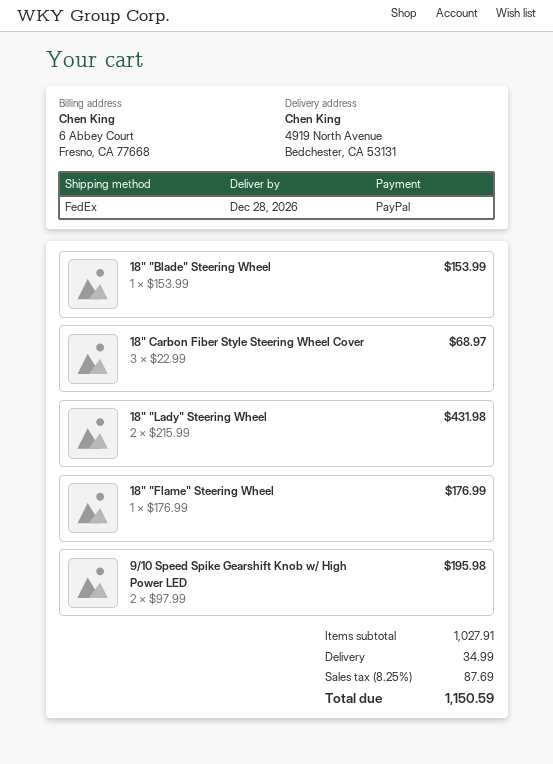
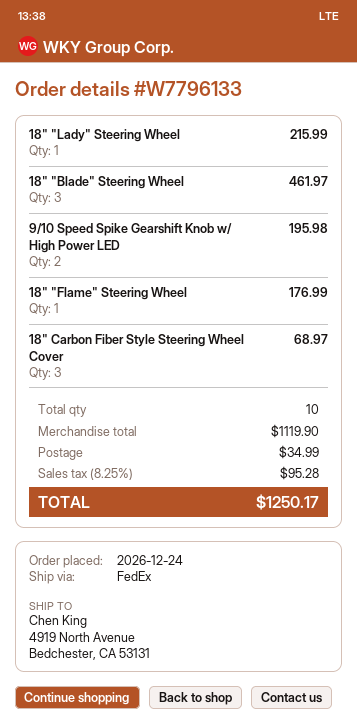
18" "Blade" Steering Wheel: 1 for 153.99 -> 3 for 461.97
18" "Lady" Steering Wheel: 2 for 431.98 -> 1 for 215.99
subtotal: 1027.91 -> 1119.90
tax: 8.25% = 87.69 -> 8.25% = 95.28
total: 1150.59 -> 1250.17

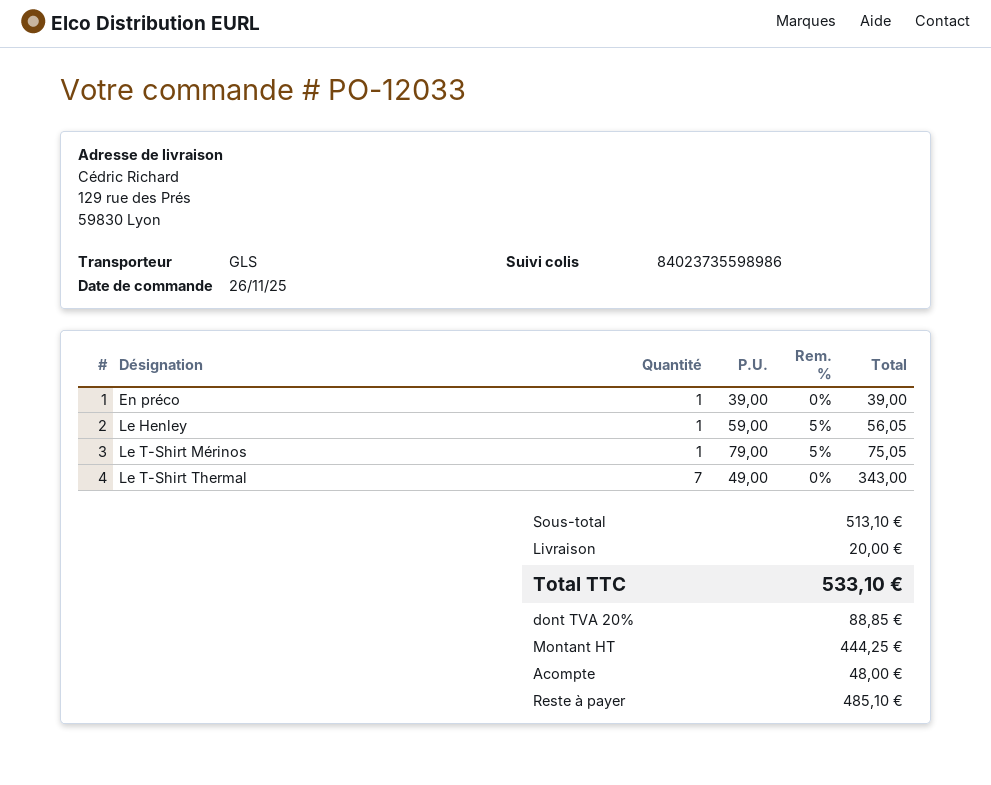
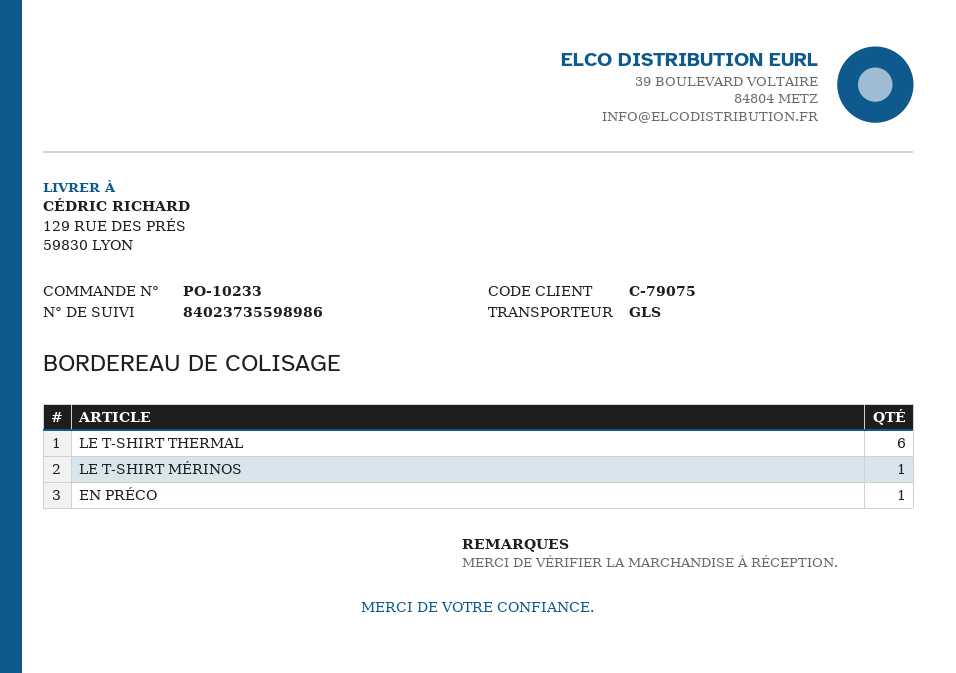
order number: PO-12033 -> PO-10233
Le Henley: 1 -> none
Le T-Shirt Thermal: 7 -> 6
☆ ☆ ☆ ☆ ☆ ☆ ☆
**WHAT YOU HAVE TO DO**
The result should hold only the lines from the line with "subtotal: 1027.91 -> 1119.90" through the final line of the records above, copied exactly, with pictures left out.

**REPLY TO THE EXERCISE**
subtotal: 1027.91 -> 1119.90
tax: 8.25% = 87.69 -> 8.25% = 95.28
total: 1150.59 -> 1250.17

order number: PO-12033 -> PO-10233
Le Henley: 1 -> none
Le T-Shirt Thermal: 7 -> 6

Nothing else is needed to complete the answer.